Alex Denison, a Ph.D. candidate and former instructor in film studies at the University of Iowa, said that because of its lack of conventions, part of what makes 2001 still relevant today is how it unusually appeals to all ends of the spectrum.

One example being that at the height of 1960s counterculture, MGM studios, which funded the film, took advantage of the news that many teenagers — and others — were viewing the movie high on drugs. As a result, Denison said, MGM advertised the movie as an “ultimate trip,” basically encouraging viewers to attend high.

The movie has lived beyond the year of its release, and ripples of its journey are still felt throughout the film medium, most notably being science fiction.

“Every science-fiction film after 2001: A Space Odyssey has to pay homage in some way, shape, or form because 2001 broke the mold and remade the mold of what science fiction could be,” Denison said.

Most notably being that before the film, most science-fiction movies were “B movies” and covered the subject matter without addressing the accuracy of the science. With 2001, Denison said, Kubrick created a subgenre of science fiction, “hard sci-fi,” which strived for being the most realistic story possible, and it shows on 2001 with astrophysicists on the set and filmmakers still looking to Kubrick’s space journey for inspiration.

Looking back on the film, one might consider it timeless in how it achieves success by breaking the popular film conventions of its time, and, as the epic journey evolves, still standing alone atop the hill with its obsessive and beautiful craft, long, drawn-out takes, and a lack of character depth — a story about humanity told not by the humans on screen but by the visuals that fill it up.

However, UI Film Studies Professor and Interim Department Chair Steven Ungar takes a different approach when considering the film’s legacy and where it belongs in film lore.

“It’s a time capsule of how the ’60s saw the 2000s,” he said. “And almost 20 years after 2000, it’s a film that still keeps us asking the questions that haven’t really been answered 20 years after the date.”
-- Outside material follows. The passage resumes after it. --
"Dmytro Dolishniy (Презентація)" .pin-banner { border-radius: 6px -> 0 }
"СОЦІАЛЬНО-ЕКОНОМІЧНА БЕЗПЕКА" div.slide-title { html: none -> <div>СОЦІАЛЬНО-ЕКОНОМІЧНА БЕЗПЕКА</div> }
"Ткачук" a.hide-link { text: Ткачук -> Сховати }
With those questions left unanswered, audiences continue to revisit the film, trying to make sense of its ambiguous themes and meanings and what it says about humanity. Ungar said the beauty behind its enigmatic nature and Kubrick himself is his ability to provoke responses.

“I think 2001 is probably the broadest provocation, because it shows what might be happening to man over the coming 40 years, and it’s still happening now with robots, artificial intelligence, and life outside our universe,” Ungar said.

Fons said she hopes the screenings attract a mixture of people, from those who have never seen the film to those who adore it and to many who have seen it, just not on the big screen. But more importantly, she hopes the film opens eyes to its influences and questions.